ちなみに僕は、嘘も黒色なんじゃないかって思うんだ」


「ネガティブな言葉には暗い印象が付き物だけれど、そう安直なものかしら」


「じゃあ君はどう思うんだい、感覚の話なんだから直感って大事だと思うんだけどな」


「そうね、私はピンクかしら。恋に嘘はつきものだもの」


 彼女が恋を口にするなんて想像もしなかった。僕は動揺して心にもないことを言ってしまった。


「嘘が前提な恋愛か、お前とは付き合いたくないな」


「そうやって本心とは真逆のことを言ってしまうのも嘘の一種じゃなくて?」


 見透かしたような態度に少し腹が立った、彼女はどこか僕を見下しているような気がしていた。

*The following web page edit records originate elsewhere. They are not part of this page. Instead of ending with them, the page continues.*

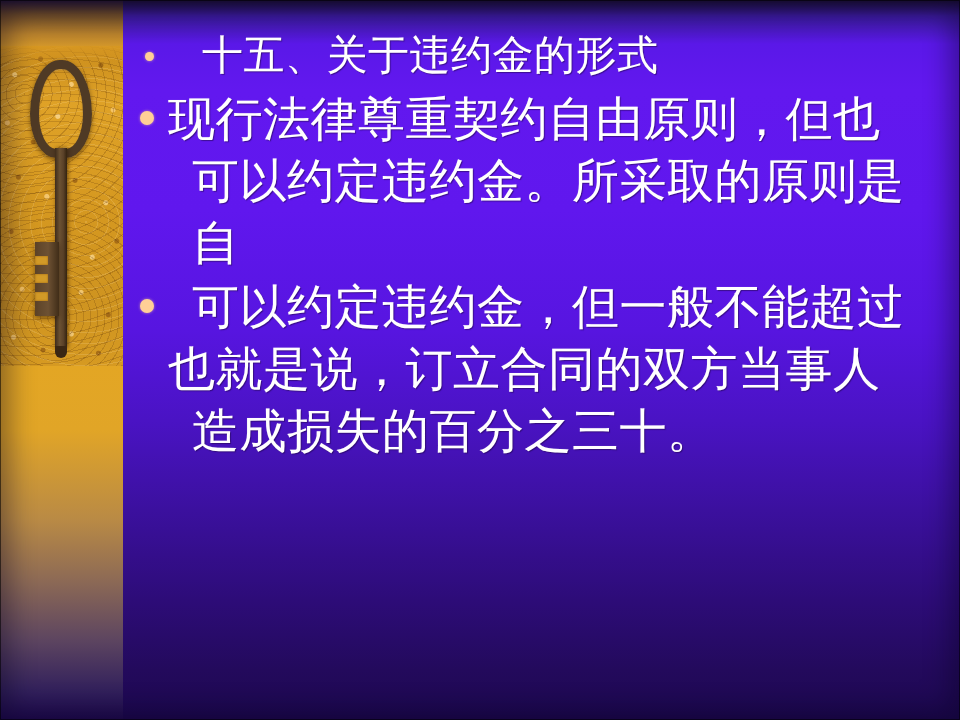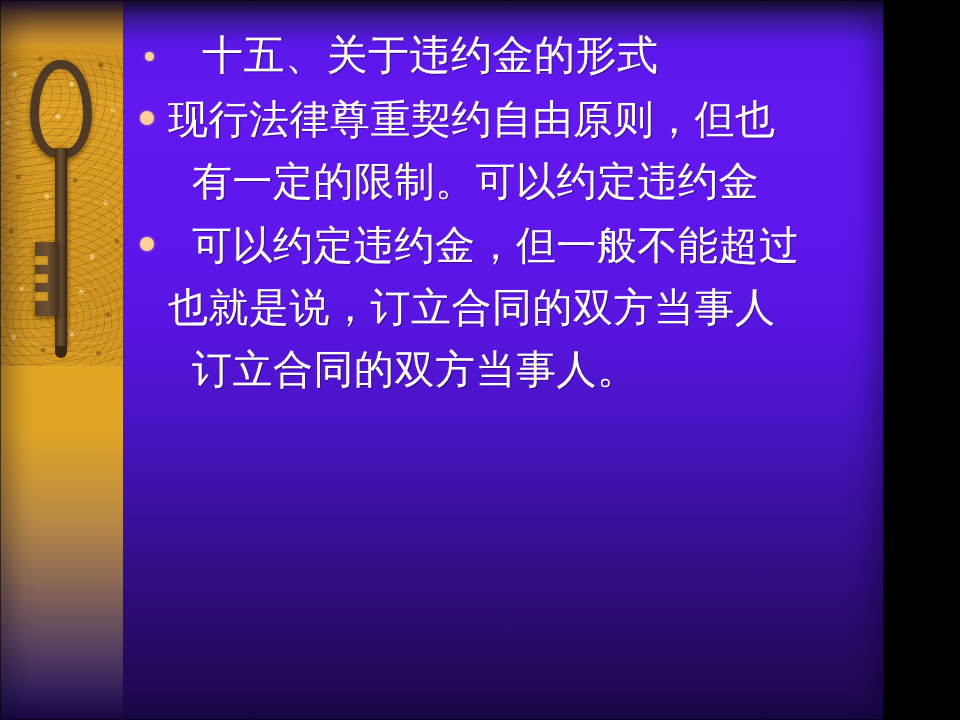"十五、关于违约金的形式" .slide { width: 884px -> 960px }
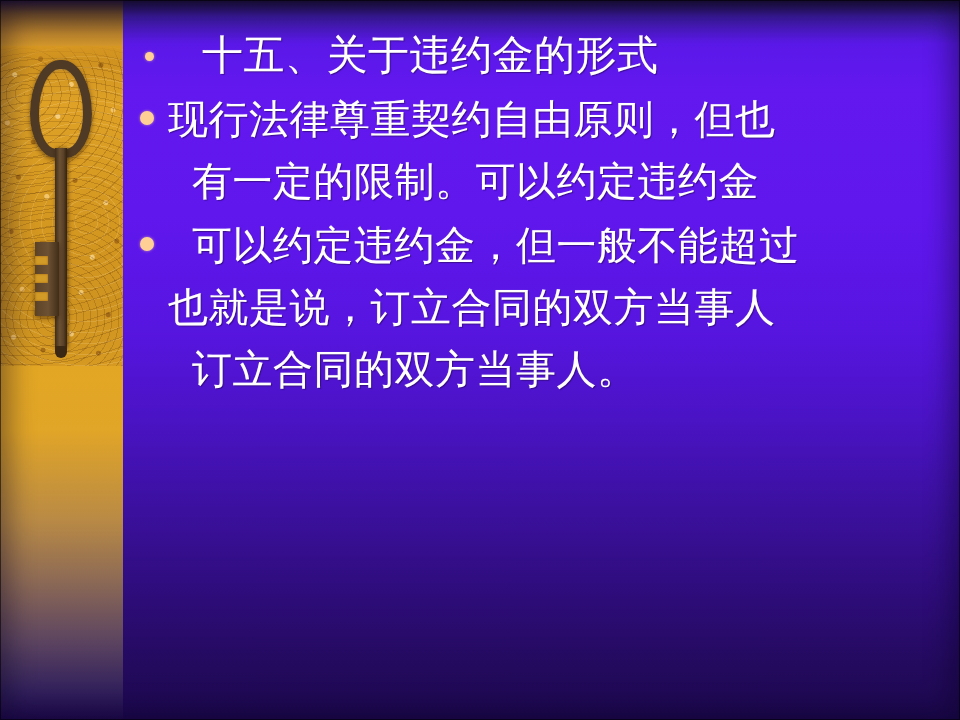"现行法律尊重契约自由原则，但也" .row-body .bullet-text { font-size: 40px -> 47px }
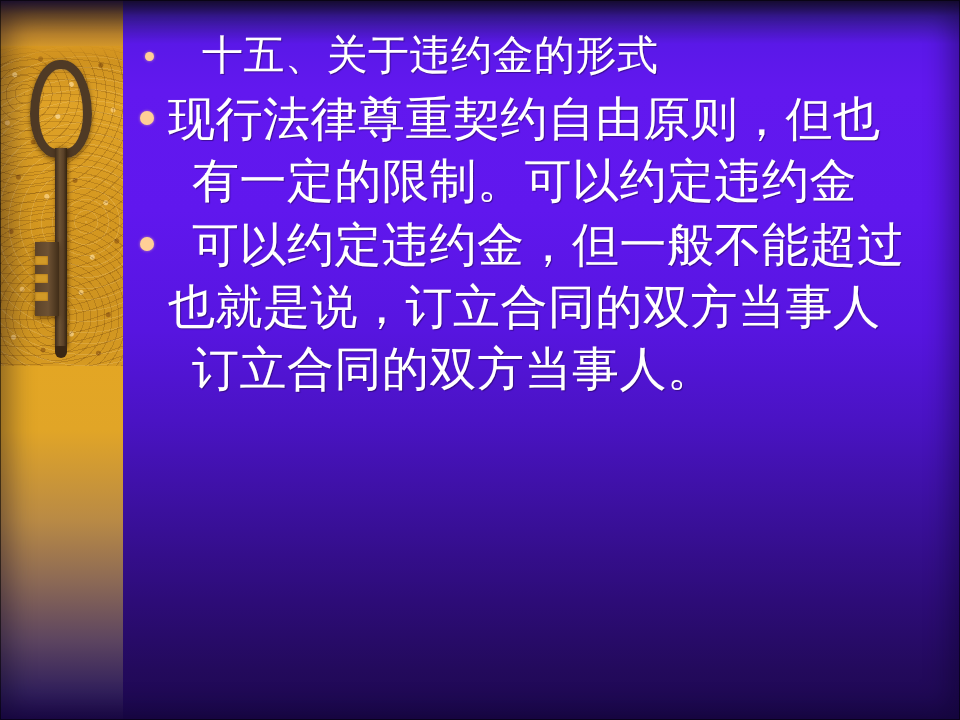"有一定的限制。可以约定违约金" span.wrap { text: 有一定的限制。可以约定违约金 -> 可以约定违约金。所采取的原则是自 }
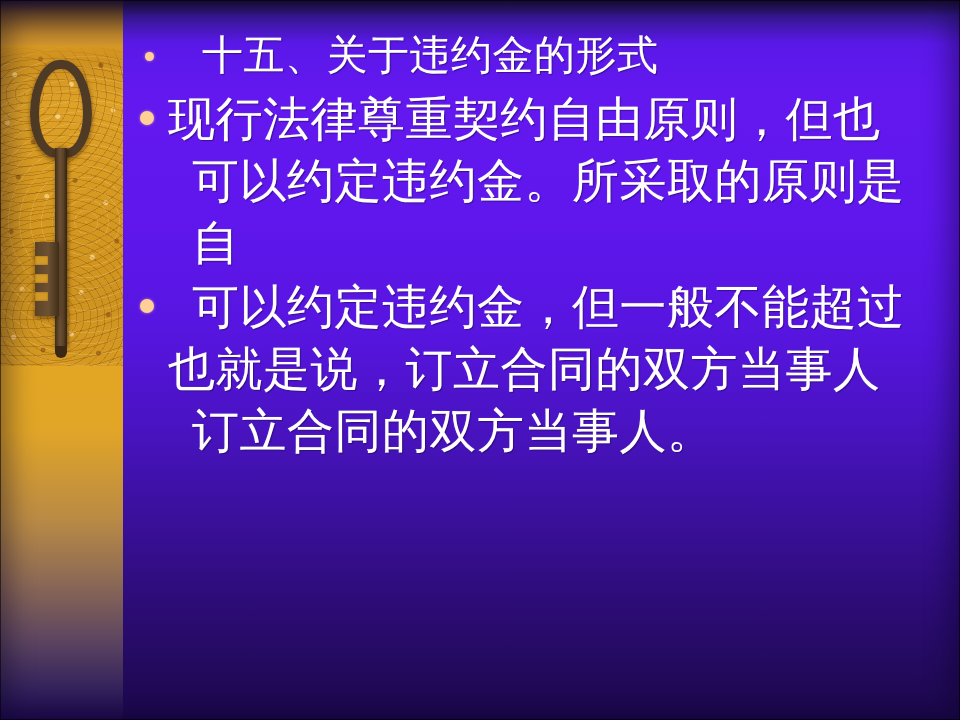"订立合同的双方当事人。" span.wrap { text: 订立合同的双方当事人 -> 造成损失的百分之三十 }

「随分自己評価が高いみたいだが、彼氏のいない今の君の姿が全てを表してるんじゃないか?」


「嘘つきな誰かさんが私の周りにうろついているのが原因よ、自覚はあるのかしらね?」


 別に僕は彼女に迫る男の邪魔をしたりなんてしていない。彼女が男子たちに好意を持たれないのはその近寄りがたい高飛車な雰囲気に依るものだろう。


「嘘なんて吐いた覚えないんだけどな」


「子供の頃から私にブスと言うのが口癖になってる人のセリフとは思えないわね」


 ……随分も昔のことを根に持っていたらしい。小学生の頃のことなんて思い出せないが、きっとその頃から彼女のことを好きだったんだろう、確かに今思えば嘘以外の何物でもない。童心故の嘘か。


「都合の良い解釈だな、僕は真実を告げているだけなのに」


「いいえ、幼い男子の拙い嘘ってことくらい誰でも分かるわよ。だって私可愛いもの」


 冗談か、はたまた真剣なのか、彼女の言葉はたまに本質が分からないものがある。


「じゃあ僕にはそう見えてたってことだろう。容姿なんてものは人によって評価が変わるものさ」


「そうって、どう? 私の容姿についてどう思っているのか、今言ってみてもらってもいいかしら?」


 今の君にブスだと言える男子はきっといない。それが分かっていて言っているのだろうか、何故だか彼女は僕に対してだけいじわるになるような気がする。


「繊細な君にはとてもじゃないが言えないな」


「あら、優しいのね」


「僕は紳士だからな。君と違って子供の頃のことなんてとっくに忘れてるよ」


「どうしてそういう嘘を吐くのかしら。男のプライドってやつ?

なんにせよ先に嘘を吐いた貴方の負けね。それじゃあ明日のお昼ご飯は貴方の奢りということでよろしくね」


 彼女にはいつも見透かされている。いったい僕の心のどこまでを知っているんだろう。


「嘘かどうかなんて君の匙加減じゃないか……」


「大丈夫。貴方よりも貴方に詳しい自信あるもの」


 そう言うと彼女は図書室を後にした。暗く静まりかえる部屋とは裏腹に、一人残された僕の心は熱く高鳴っている。

 僕よりも僕に詳しいという彼女は、この抑えられない胸のざわめきにも気付いているのだろうか。そんなことを頭の中で考えながら、一人で帰ろうとする彼女の後を早足で追いかけた。